Ribbon was a San Francisco payments startup that lets users sell online using a shortened URL that can be shared across email, social media and a seller's own website. The service focuses on bring integrated checkouts directly to platforms like Facebook, YouTube, and Twitter letting buyers purchase without leaving those services.

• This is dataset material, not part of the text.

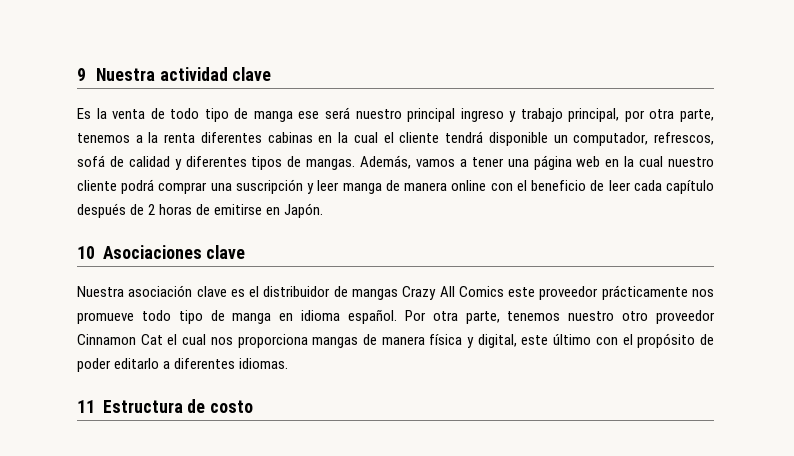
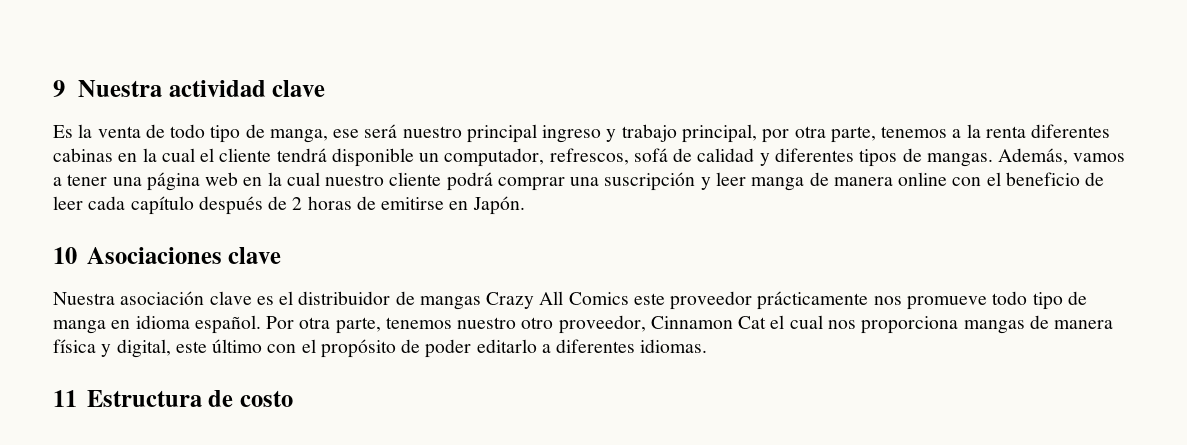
- Es la venta de todo tipo de manga ese será nuestro principal ingreso y trabajo principal, por otra parte, tenemos a la renta diferentes cabinas en la cual el cliente tendrá disponible un computador, refrescos, sofá de calidad y diferentes tipos de mangas.
+ Es la venta de todo tipo de manga, ese será nuestro principal ingreso y trabajo principal, por otra parte, tenemos a la renta diferentes cabinas en la cual el cliente tendrá disponible un computador, refrescos, sofá de calidad y diferentes tipos de mangas.
- Por otra parte, tenemos nuestro otro proveedor Cinnamon Cat el cual nos proporciona mangas de manera física y digital, este último con el propósito de poder editarlo a diferentes idiomas.
+ Por otra parte, tenemos nuestro otro proveedor, Cinnamon Cat el cual nos proporciona mangas de manera física y digital, este último con el propósito de poder editarlo a diferentes idiomas.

The company graduated from a startup accelerator called AngelPad as "Kout" in October 2011 and subsequently raised $1.6 million from Tim Draper through Draper Associates, Naguib Sawiris, Emil Michael, Gokul Rajaram, and others bringing its total raised amount to $1.75 million.

==Twitter shutdown==

On April 10, 2013, the company announced support for "in-stream" payments on Twitter, allowing buyers to purchase items without leaving the Twitter.com stream. Twitter shut down Ribbon's API access after approximately an hour and a half, according to Head of Business Development, Daniel Brusilovsky. Ribbon requested permission to show video cards, but after receiving permission then switched the url to show the hacked checkout system. The company wrote a statement announcing they will revert to showcasing only a summary of their product without the ability to do in-stream payments. As of April 11, 2013 Ribbon links inside Twitter no longer work in-stream and buyers are redirected to purchase on the Ribbon website.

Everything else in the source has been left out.